▶ _BRIEF_: Both the line below containing "- Synapses play" and the line containing "for detection (Kobayashi", along with every line between them, should be repeated exactly; no other line belongs in the answer.

▶ _PROVIDED RECORDS_:

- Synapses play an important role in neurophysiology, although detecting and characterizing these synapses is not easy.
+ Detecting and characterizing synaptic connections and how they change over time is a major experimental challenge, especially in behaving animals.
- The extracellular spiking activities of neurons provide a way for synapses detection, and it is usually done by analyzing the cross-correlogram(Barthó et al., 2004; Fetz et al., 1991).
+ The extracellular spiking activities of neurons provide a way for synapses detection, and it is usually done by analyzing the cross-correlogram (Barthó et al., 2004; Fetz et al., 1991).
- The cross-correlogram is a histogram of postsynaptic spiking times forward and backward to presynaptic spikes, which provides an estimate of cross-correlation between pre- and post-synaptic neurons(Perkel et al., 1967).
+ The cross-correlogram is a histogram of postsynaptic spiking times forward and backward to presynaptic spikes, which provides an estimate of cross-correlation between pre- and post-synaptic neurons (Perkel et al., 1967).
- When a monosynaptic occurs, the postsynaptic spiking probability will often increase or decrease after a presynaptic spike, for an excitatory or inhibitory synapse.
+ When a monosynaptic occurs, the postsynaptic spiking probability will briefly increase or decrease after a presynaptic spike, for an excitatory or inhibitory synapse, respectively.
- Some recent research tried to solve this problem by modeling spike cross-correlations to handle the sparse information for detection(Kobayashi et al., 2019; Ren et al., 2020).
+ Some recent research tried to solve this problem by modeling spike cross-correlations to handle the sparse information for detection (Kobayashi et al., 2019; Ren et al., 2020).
* * *
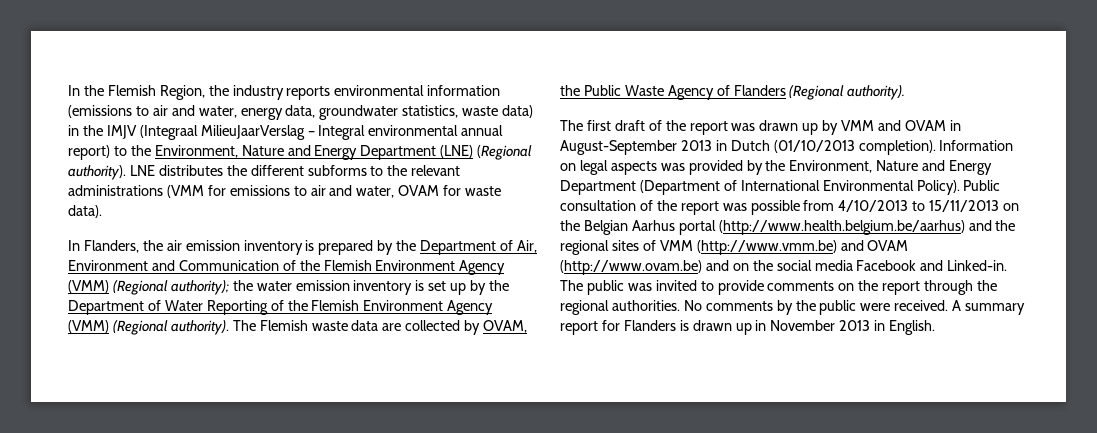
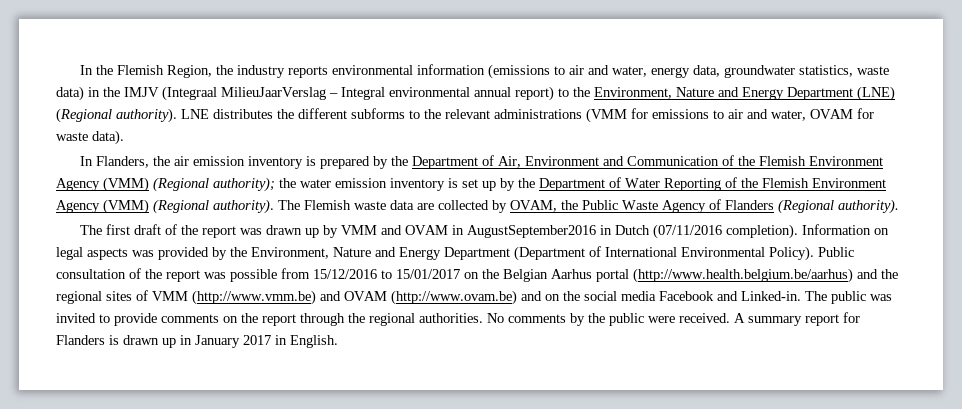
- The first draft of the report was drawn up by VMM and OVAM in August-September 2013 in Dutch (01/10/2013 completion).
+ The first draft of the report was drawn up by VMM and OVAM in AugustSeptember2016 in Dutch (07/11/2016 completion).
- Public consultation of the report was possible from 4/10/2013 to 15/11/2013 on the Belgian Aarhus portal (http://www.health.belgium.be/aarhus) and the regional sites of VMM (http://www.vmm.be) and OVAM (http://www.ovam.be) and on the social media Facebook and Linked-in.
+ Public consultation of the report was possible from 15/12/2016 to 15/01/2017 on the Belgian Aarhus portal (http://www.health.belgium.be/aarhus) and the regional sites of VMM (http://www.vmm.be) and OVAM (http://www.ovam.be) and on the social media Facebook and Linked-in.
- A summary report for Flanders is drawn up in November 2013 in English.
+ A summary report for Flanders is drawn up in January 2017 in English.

▶ _COMPLETED TASK_:
- Synapses play an important role in neurophysiology, although detecting and characterizing these synapses is not easy.
+ Detecting and characterizing synaptic connections and how they change over time is a major experimental challenge, especially in behaving animals.
- The extracellular spiking activities of neurons provide a way for synapses detection, and it is usually done by analyzing the cross-correlogram(Barthó et al., 2004; Fetz et al., 1991).
+ The extracellular spiking activities of neurons provide a way for synapses detection, and it is usually done by analyzing the cross-correlogram (Barthó et al., 2004; Fetz et al., 1991).
- The cross-correlogram is a histogram of postsynaptic spiking times forward and backward to presynaptic spikes, which provides an estimate of cross-correlation between pre- and post-synaptic neurons(Perkel et al., 1967).
+ The cross-correlogram is a histogram of postsynaptic spiking times forward and backward to presynaptic spikes, which provides an estimate of cross-correlation between pre- and post-synaptic neurons (Perkel et al., 1967).
- When a monosynaptic occurs, the postsynaptic spiking probability will often increase or decrease after a presynaptic spike, for an excitatory or inhibitory synapse.
+ When a monosynaptic occurs, the postsynaptic spiking probability will briefly increase or decrease after a presynaptic spike, for an excitatory or inhibitory synapse, respectively.
- Some recent research tried to solve this problem by modeling spike cross-correlations to handle the sparse information for detection(Kobayashi et al., 2019; Ren et al., 2020).
+ Some recent research tried to solve this problem by modeling spike cross-correlations to handle the sparse information for detection (Kobayashi et al., 2019; Ren et al., 2020).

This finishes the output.